## EXCERPTED RECORDS:
-- Opening Marker --

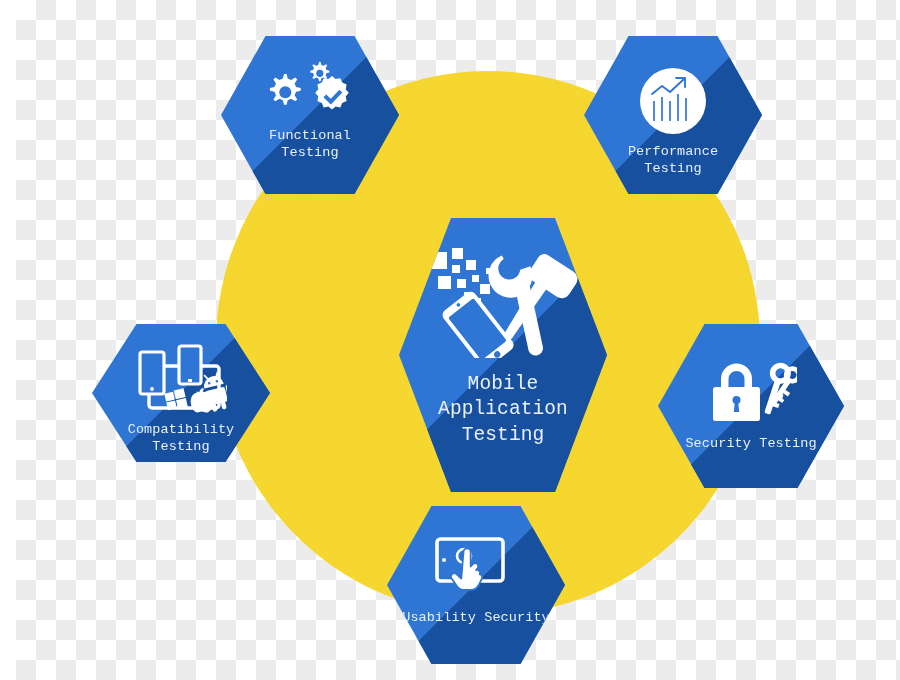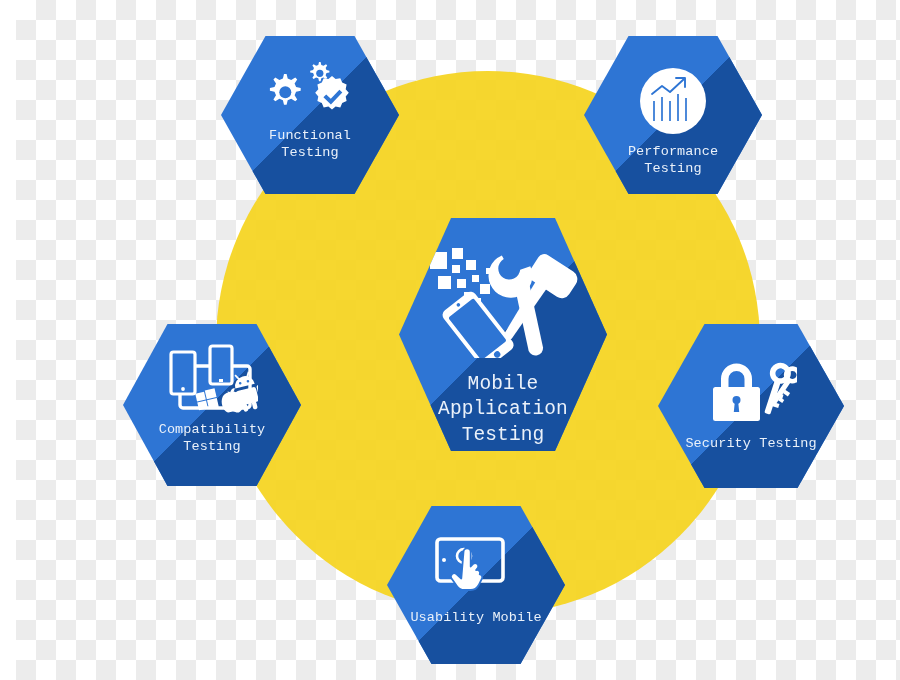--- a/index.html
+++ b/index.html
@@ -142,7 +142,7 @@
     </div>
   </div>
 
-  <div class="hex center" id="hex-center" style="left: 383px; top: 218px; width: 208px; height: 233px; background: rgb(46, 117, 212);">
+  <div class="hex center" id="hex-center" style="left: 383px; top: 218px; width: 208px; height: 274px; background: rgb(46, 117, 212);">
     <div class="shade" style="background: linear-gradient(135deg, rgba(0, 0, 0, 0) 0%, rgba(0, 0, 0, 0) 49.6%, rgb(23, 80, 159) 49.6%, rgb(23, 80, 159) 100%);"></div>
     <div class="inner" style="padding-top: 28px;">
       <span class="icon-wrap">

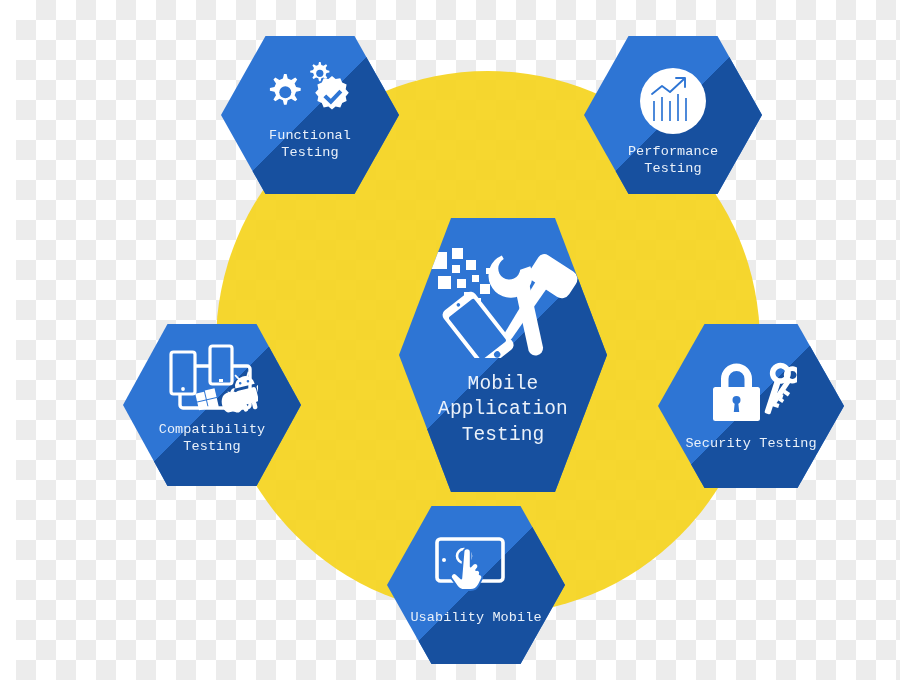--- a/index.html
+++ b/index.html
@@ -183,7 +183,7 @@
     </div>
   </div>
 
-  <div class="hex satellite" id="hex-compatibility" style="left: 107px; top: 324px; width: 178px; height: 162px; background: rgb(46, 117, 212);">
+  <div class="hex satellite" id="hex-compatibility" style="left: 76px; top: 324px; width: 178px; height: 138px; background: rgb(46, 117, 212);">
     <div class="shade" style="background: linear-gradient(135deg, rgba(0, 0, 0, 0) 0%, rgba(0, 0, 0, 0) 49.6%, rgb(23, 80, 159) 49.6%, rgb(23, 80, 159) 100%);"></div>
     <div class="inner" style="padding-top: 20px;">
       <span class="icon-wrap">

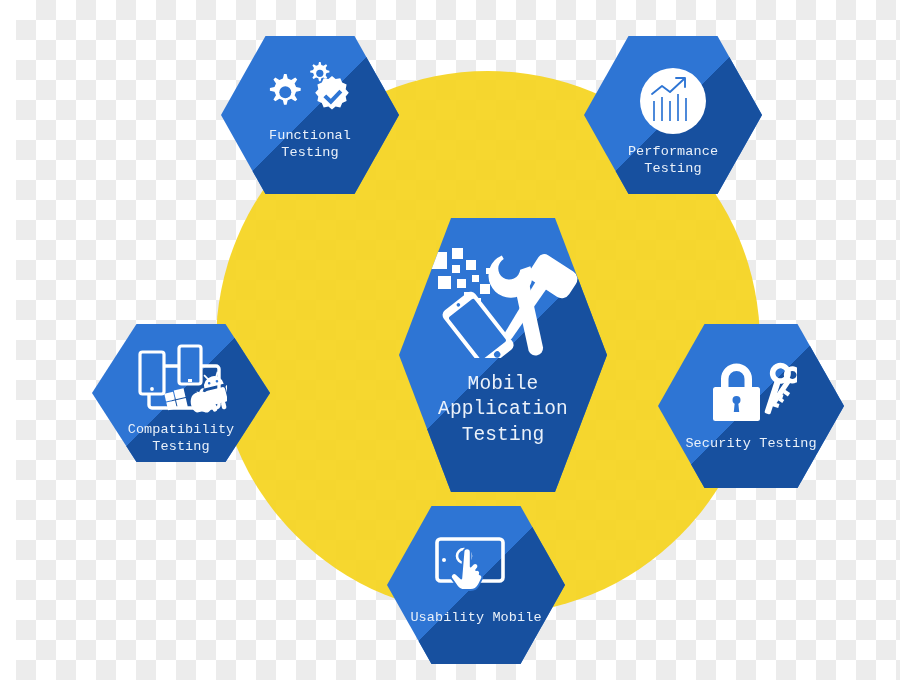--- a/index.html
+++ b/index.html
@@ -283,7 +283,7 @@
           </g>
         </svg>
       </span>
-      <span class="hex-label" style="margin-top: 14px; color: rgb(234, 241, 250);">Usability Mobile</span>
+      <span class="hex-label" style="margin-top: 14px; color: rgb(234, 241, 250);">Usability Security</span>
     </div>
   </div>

-- Closing Marker --

## GOAL OF THE EXERCISE:
For every line of the data above that contains "padding", copy that line.

## TASK SOLUTION:
     <div class="inner" style="padding-top: 28px;">
     <div class="inner" style="padding-top: 20px;">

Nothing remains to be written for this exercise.